Given a list of sentences / texts, this function performs paraphrase mining. It compares all sentences against all other sentences and returns a list with the pairs that have the highest cosine similarity score.

Parameters
  • model (SentenceTransformer) – SentenceTransformer model for embedding computation

  • sentences (List[str]) – A list of strings (texts or sentences)

  • show_progress_bar (bool, optional) – Plotting of a progress bar. Defaults to False.

  • batch_size (int, optional) – Number of texts that are encoded simultaneously by the model. Defaults to 32.

  • query_chunk_size (int, optional) – Search for most similar pairs for #query_chunk_size at the same time. Decrease, to lower memory footprint (increases run-time). Defaults to 5000.

  • corpus_chunk_size (int, optional) – Compare a sentence simultaneously against #corpus_chunk_size other sentences. Decrease, to lower memory footprint (increases run-time). Defaults to 100000.

  • max_pairs (int, optional) – Maximal number of text pairs returned. Defaults to 500000.

  • top_k (int, optional) – For each sentence, we retrieve up to top_k other sentences. Defaults to 100.

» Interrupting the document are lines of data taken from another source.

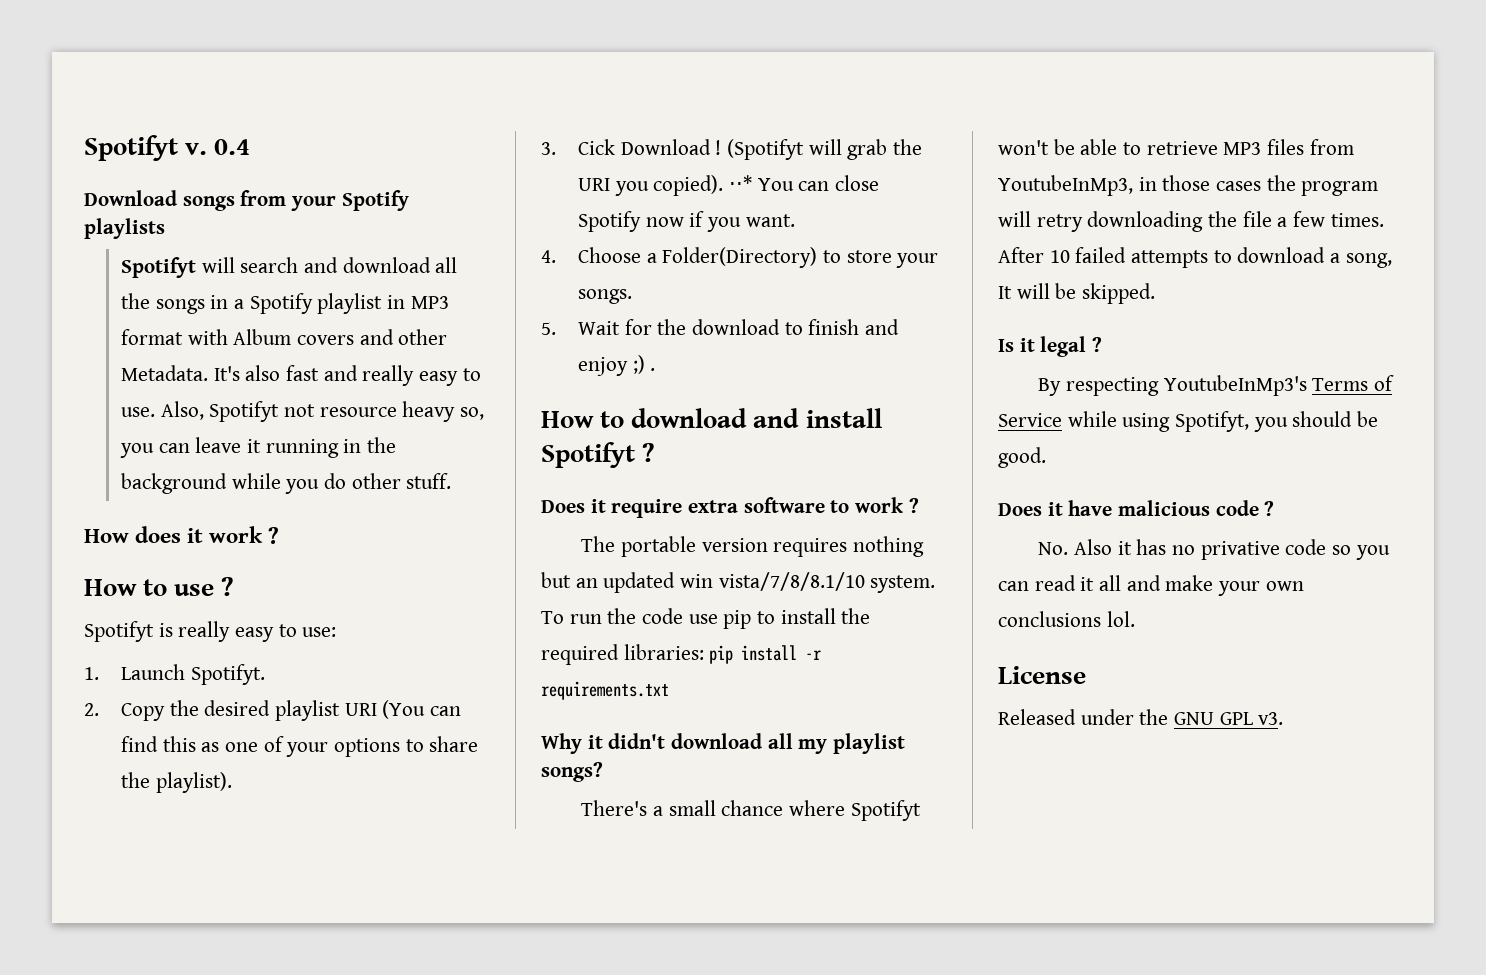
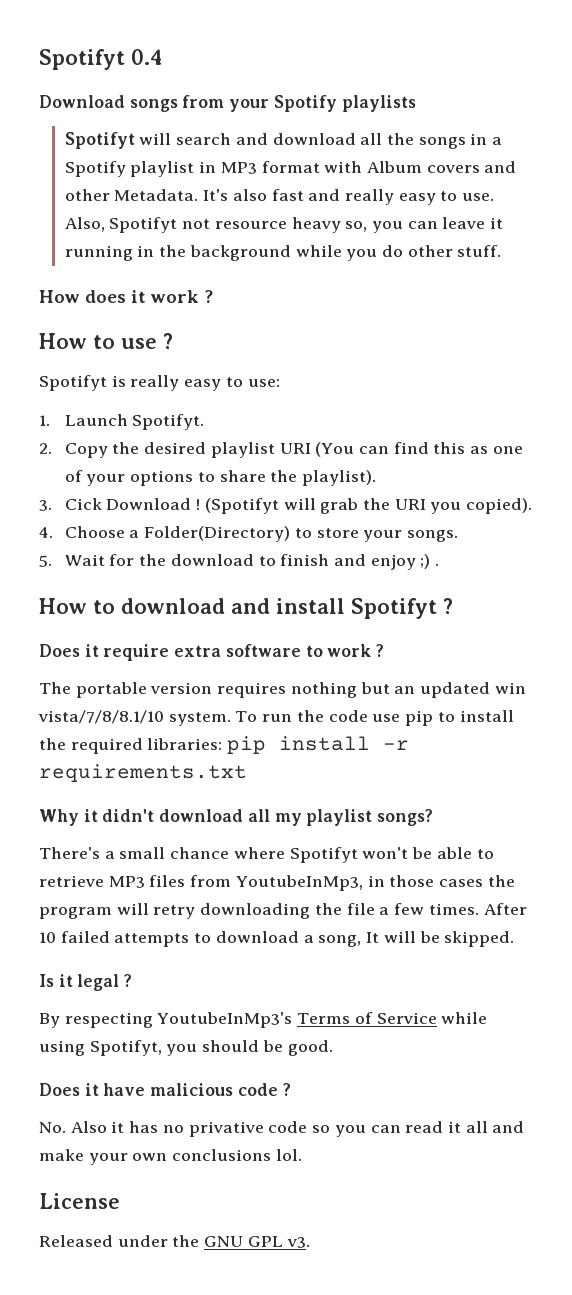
[84,135,208,161] Spotifyt v. -> [39,49,125,70] Spotifyt
[728,175,879,191] [577,211,795,232] ⋅⋅* You can close Spotify now if you want. -> (533, 506) none

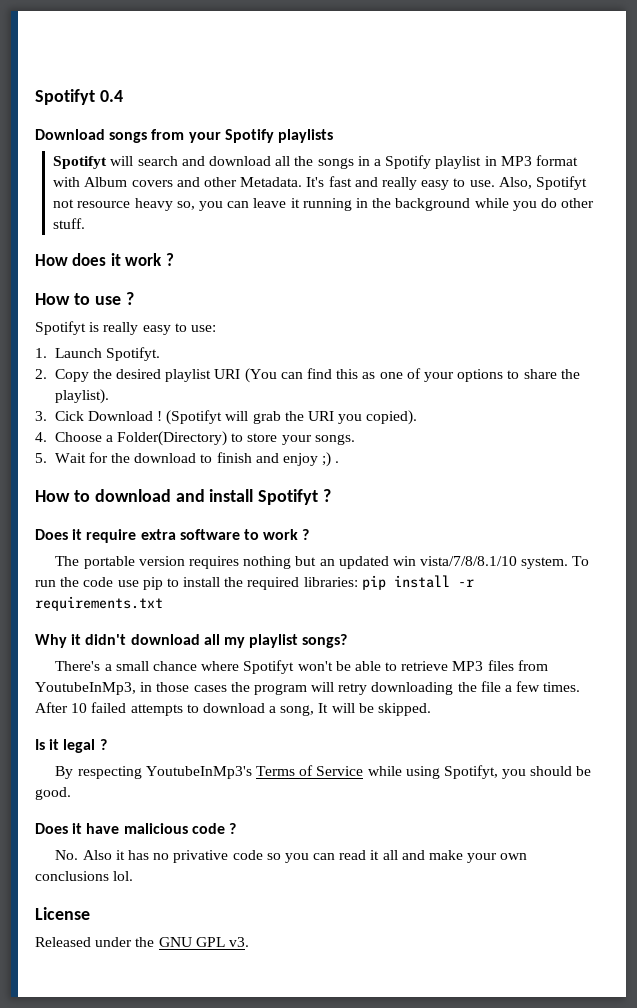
[232,189,267,201] also -> (325, 182) none

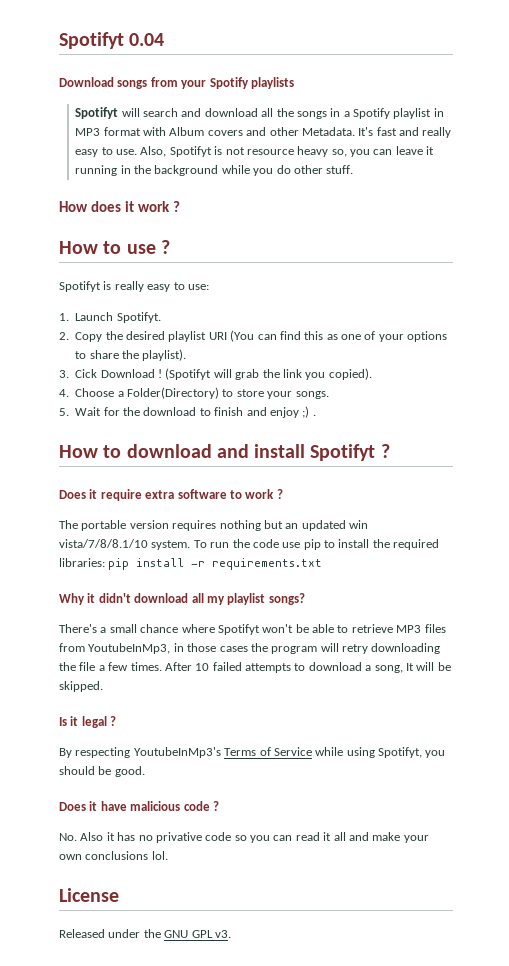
[35,89,123,105] Spotifyt 0.4 -> [59,32,165,49] Spotifyt 0.04
(587, 183) none -> [214,146,223,155] is
[308,411,335,421] URI -> [282,369,302,378] link

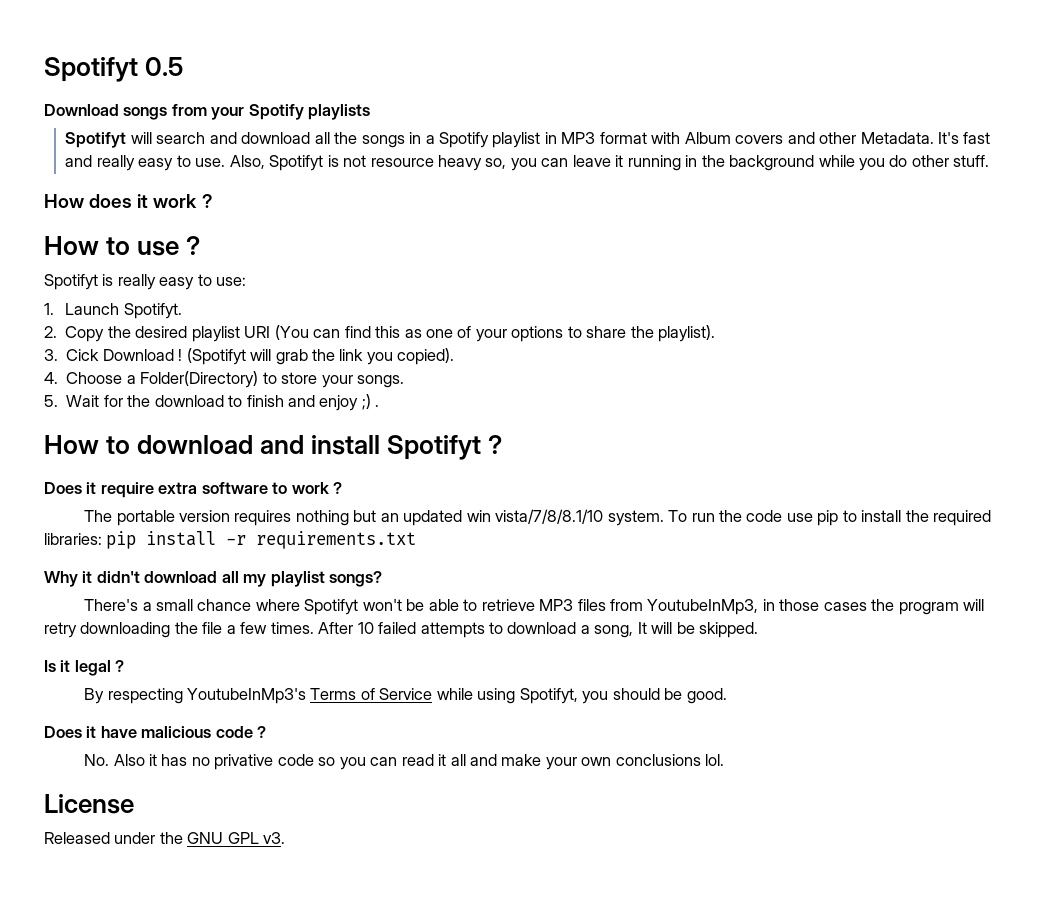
[59,32,165,49] Spotifyt 0.04 -> [44,57,184,82] Spotifyt 0.5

  • score_function (Callable[[Tensor, Tensor], Tensor], optional) – Function for computing scores. By default, cosine similarity. Defaults to cos_sim.

Returns

Returns a list of triplets with the format [score, id1, id2]

Return type

List[List[Union[float, int]]]

To optimize memory and computation time, paraphrase mining is performed in chunks, as specified by query_chunk_size and corpus_chunk_size. To be specific, only query_chunk_size * corpus_chunk_size pairs will be compared at a time, rather than len(sentences) * len(sentences). This is more time- and memory-efficient. Additionally, paraphrase_mining() only considers the top_k best scores per sentences per chunk. You can experiment with this value as an efficiency-performance trade-off.

For example, for each sentence you will get only the one most relevant sentence in this script.

paraphrases = paraphrase_mining(model, sentences, corpus_chunk_size=len(sentences), top_k=1)

The final key parameter is max_pairs, which determines the maximum number of paraphrase pairs that the function returns. Usually, you get fewer pairs returned because the list is cleaned of duplicates, e.g., if it contains (A, B) and (B, A), then only one is returned.

Note

If B is the most similar sentence for A, A is not necessarily the most similar sentence for B. So it can happen that the returned list contains entries like (A, B) and (B, C).